# MY NEW TANK!! after the move - PICS!



## PerculaStu (Aug 1, 2005)

hey guys,
on day 2, it looks like the move was a complete success! 

the fish are healthy and active. the tank is in postion and i've taken some pics. it's a 55g tank, housing 15kgs of live rock, even the anenemas are starting to sprout! 2 percula clowns, a blue damsel and a humbug 

it came with a stunning marine blue light. i have questions too.. 
how long can i leave the light on for? 8+ hours? also with the anenema, will they need feeding? if so what? also is it ok to add a starfish? and one of those cleaning crabs? 

heres some pics 
humbug, and damsel









Percula Clowns 1 









Percula Clowns 2









the Damsel (he's actually blue but you can't tell fomr this pic)










The Tank from the Left









the tank 









The tank with no lights on


----------



## Lexus (Jan 19, 2005)

Very beautiful tank. I'm glad they survived the move!


----------



## PerculaStu (Aug 1, 2005)

thanks lexus! 

and it cost my no more than 500$AU


----------



## fishfreaks (Jan 19, 2005)

very nice tank! i'm glad that everything worked out for you :-D


----------



## wrasser (Apr 5, 2005)

Nice tank, fish are moving around nicely


----------



## PerculaStu (Aug 1, 2005)

thanks guys!

i can;t wait to see these anemoe sprout once they do. 

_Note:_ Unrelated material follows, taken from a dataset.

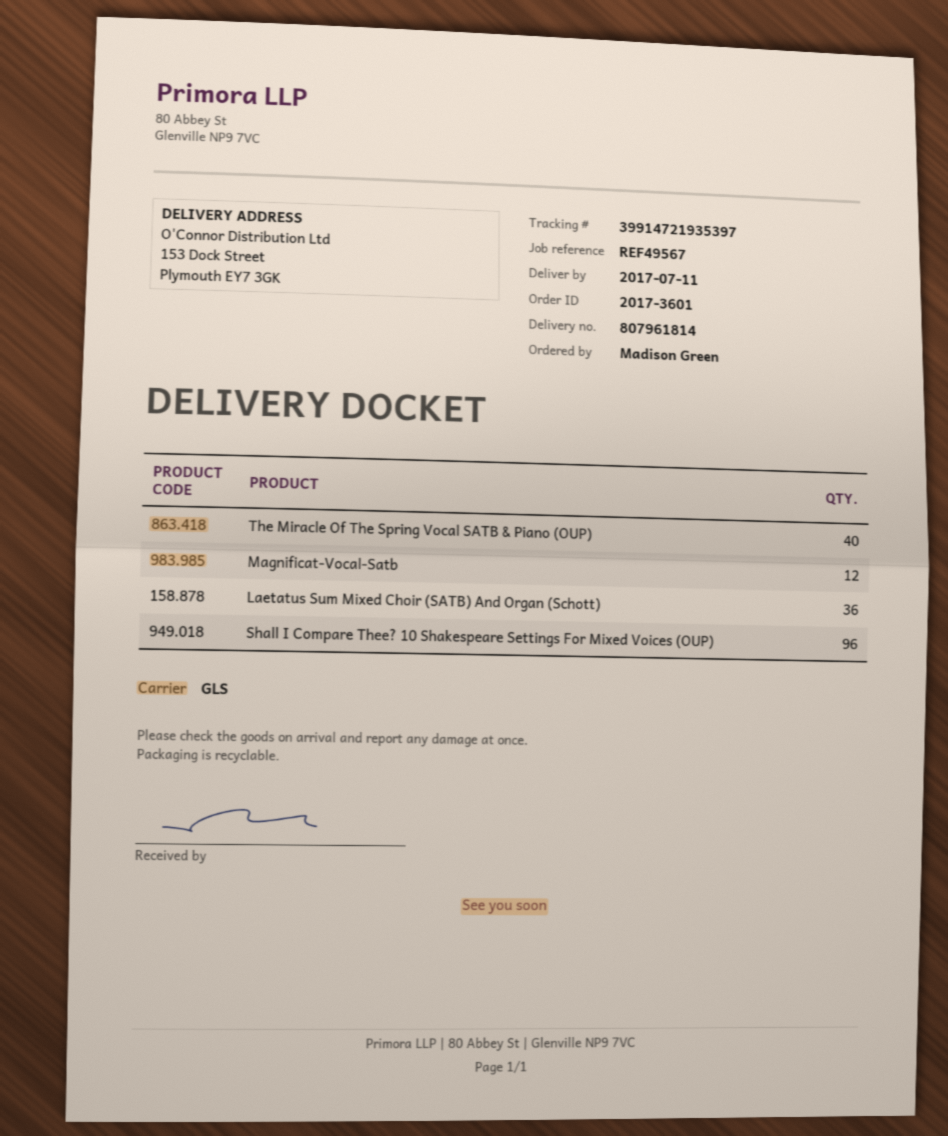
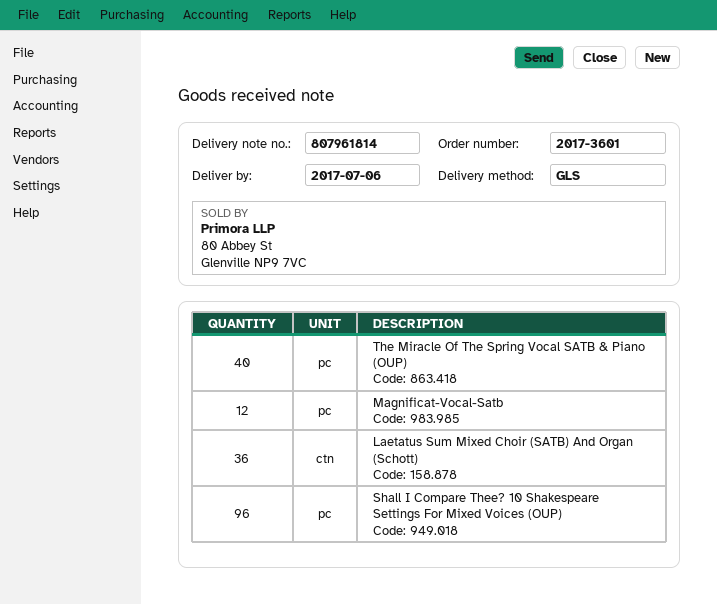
delivery date: 2017-07-11 -> 2017-07-06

any one got an advice on feeding them? do they need it ?


----------



## wrasser (Apr 5, 2005)

Mine is PIG, it filter feeds phyto, snow and DT i put into the tank. Plus eats three silver sides twice a week


----------



## PerculaStu (Aug 1, 2005)

how will i know what kind mine are? 

they are growing from the live rock that came with the tank


----------



## Fishfirst (Jan 24, 2005)

oh crud... are they pretty small? Usually hitch hiking anemones are what are called aptasia. These guys are very very invasive. I'd remove them, or get a pic of them to show us to decide what to do with them.


----------



## wrasser (Apr 5, 2005)

Do you know where the other owner purchased the rock from?


----------



## PerculaStu (Aug 1, 2005)

theres quiet a few sprouting out. i'll get a couple pics and post them asap


----------



## PerculaStu (Aug 1, 2005)

ok heres a couple of pics. 

the tenticles look purple in color. the base is human skin color, it closes up when the lights off, and opens up when the lights are on, i dont know where the pervious owner bought the LR from, he says he never had issues with the anemeoe, eg. he knew they were on there 




























any ideas?

EDIT: looking at pics of a Aipstia on the net these dont look like one. i think.


----------



## wrasser (Apr 5, 2005)

I don't know what they are, they look like small long tenicles anemone. Sorry i cant help on this one


----------



## PerculaStu (Aug 1, 2005)

yeah they are

i did find one small Aiptasia, i've scraped it off. hopefully that'll be the end of it


----------



## Fishfirst (Jan 24, 2005)

scraping apitasia probably won't help and only spread it... you need to inject it with hot water or vinegar to kill it. Anyway, here is a pic of aiptasia that looks a lot like yours in the pic http://www.reefs.org/hhfaq/pages/main_pages/faq_rock1.htm


----------



## PerculaStu (Aug 1, 2005)

damn! it's getting big too. 
i better get a syrenge and get busy 

how much vineger should i be using?


----------



## wrasser (Apr 5, 2005)

If you can take the rock out of the tank for a short time, you can burn them off. Then wpe the burned stuff off and place it back. This will make it so it will never come back. there is a chance that they will come back even stronger if you dont succeed with the syrenge.


----------



## PerculaStu (Aug 1, 2005)

i've bought some joe's juice online so i'll get that in 3 days or so. then they all should be big enough to kill.. 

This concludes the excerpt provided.